Ступая осторожно, чтобы не наступить в полутьме на груду битой посуды или на лужицу густеющей крови, они отошли к дальней стене, где было, вроде, почище. Этеокл в растерянности опустился на настил. Он вообще не понимал, о чем следует сейчас говорить, да тем более с дядюшкой Креонтом, человеком, которого мать незадолго до смерти назвала едва ли не главным виновником всех несчастий, что свалились нежданно на семью.

— Хозяин! Принеси вина и не пускай сюда никого… Хозяин! Да ты оглох! — Креонт нетерпеливо топнул ногой.

— Ну? — Кретей вырос как из-под земли и глянул на него исподлобья. — Впору и оглохнуть, глубокоуважаемые.
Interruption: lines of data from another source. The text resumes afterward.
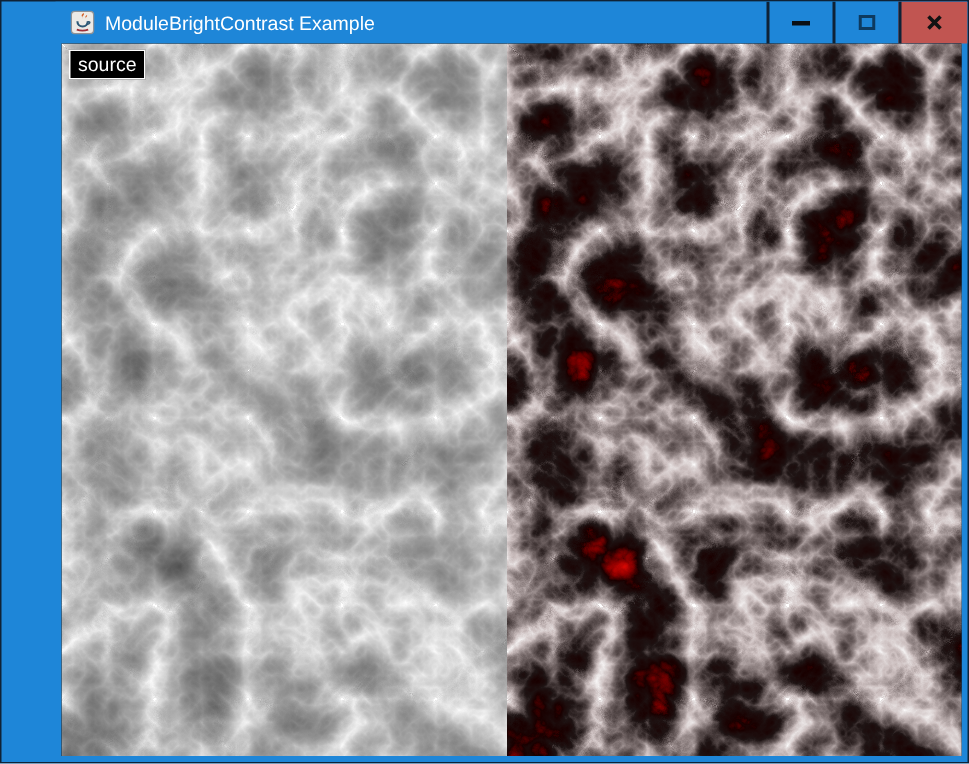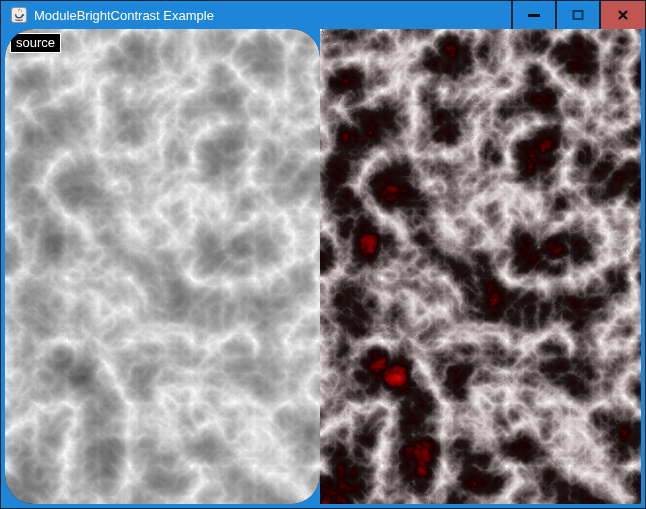--- a/index.html
+++ b/index.html
@@ -6,20 +6,21 @@
   * { box-sizing: border-box; }
 
   .window {
     position: relative;
     width: 646px;
     height: 509px;
     background: var(--accent-blue, #1e86d8);
     border: 1px solid var(--border-dark, #0f2236);
     font-family: "Liberation Sans", sans-serif;
     overflow: hidden;
+    padding-left: 36px;
   }
 
   
   .titlebar {
     height: 28px;
     display: flex;
     align-items: center;
     background: var(--accent-blue, #1e86d8);
     padding-left: 10px;
     user-select: none;
@@ -66,21 +67,21 @@
     display: flex;
     height: calc(100% - 28px);
     padding: 0 4px 4px 4px;
   }
   .panel {
     position: relative;
     height: 100%;
     overflow: hidden;
     background: #000;
   }
-  .panel.source-panel { width: 315px; border-radius: 29px; }
+  .panel.source-panel { width: 315px; }
   .panel.result-panel { width: 321px; }
   .panel svg.noise { display: block; }
 
   .img-label {
     position: absolute;
     top: 4px;
     left: 5px;
     background: var(--label-bg, #000000);
     color: var(--label-fg, #ffffff);
     border: 1px solid var(--label-border, #ffffff);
Впору вовсе ума лишиться, достопочтеннейшие, от ваших развлечений.

— Кретей, ты много пожил, много повидал, много, я надеюсь, понимаешь. То, что приключилось сегодня, — не есть заурядный кабацкий мордобой. Ты это понял, я вижу. А раз понял, ты равно должен понять и то, что у таких историй не может быть праздных соглядатаев. Или ты с ними, или с нами. Если ты с ними, тебе придётся разделить их участь. Фу, я даже говорить об этом не хочу. Или ты с нами. Не слышу, Кретей. Что ты по этому поводу думаешь?

— Я по этому поводу думаю так, что не нужно вам мне угрожать, господин хороший. Я сам по себе, а вы — сами по себе.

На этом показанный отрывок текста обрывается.